En informática la comercialización del sistema operativo Windows (que no era más que una interfaz gráfica de usuario sobre un sistema de comandos MS-DOS) supuso un gran salto en la penetración de la informática en los hogares y las empresas. En los teléfonos móviles, las pantallas táctiles y la simplifación de los menús han hecho que sea cómodo y fácil usarlos para navegar por Internet, oír música, leer y dentro de poco también realizar pagos, entre muchas otras cosas.
En definitiva a lo que las personas nos interesa no son los gigahercios de procesador, ni la memoria RAM, ni los estándares de comunicación sino que dispongamos de productos fáciles de usar, intuitivos y con un diseño cuidado y amigable. Sin duda este es uno de los factores de éxito de Apple y la mayoría de sus productos. Y desde mi punto de vista es también uno de los factores que impiden que la tecnología tenga un alcance importante en los hogares ya que los interfaces de usuario disponibles no están a la altura de lo que los usuarios, las personas, esperan.
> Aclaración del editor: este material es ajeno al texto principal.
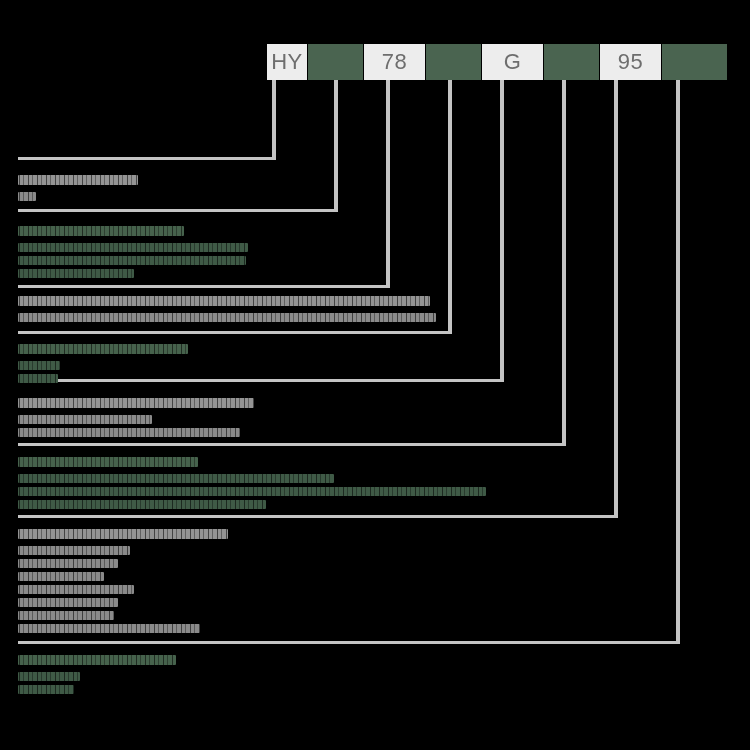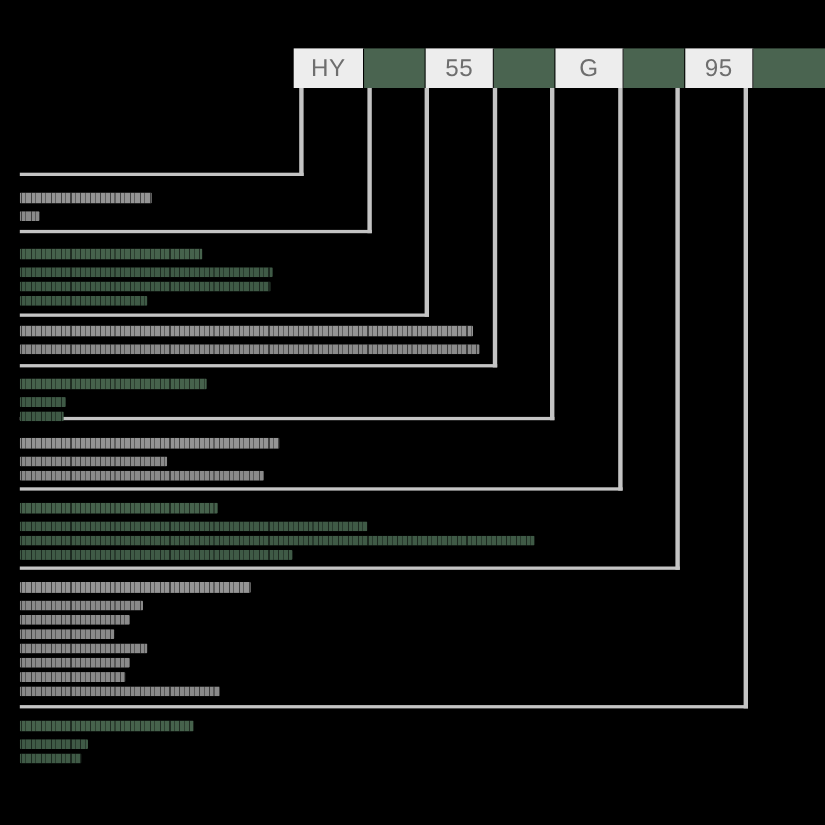"HY" div.seg { width: 64px -> 41px }
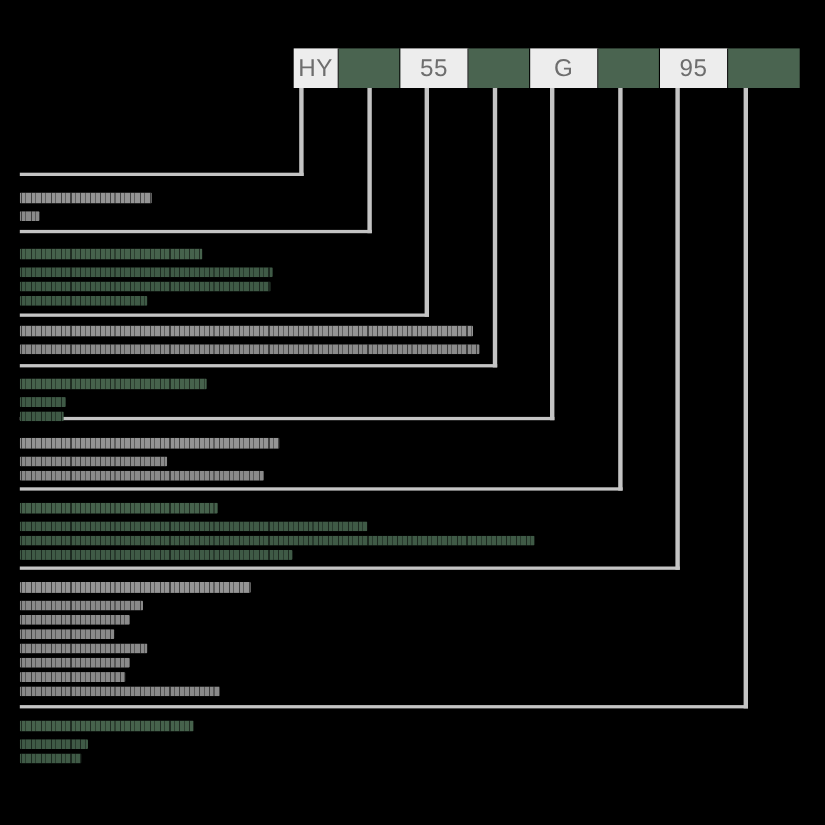"55" span.seg-label { text: 55 -> 78 }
Después de esta reflexión en voz alta y volviendo al tema del post, me ha sorprendido gratamente el nuevo mando para la plataforma de videojuegos Xbox, Kinect. Sin haberlo probado todavía pienso que la respuesta de Microsoft a la Wii de Nintendo ha sido un gran acierto y que las posibilidades que abre, dentro y fuera del mundo de los videojuegos son enormes.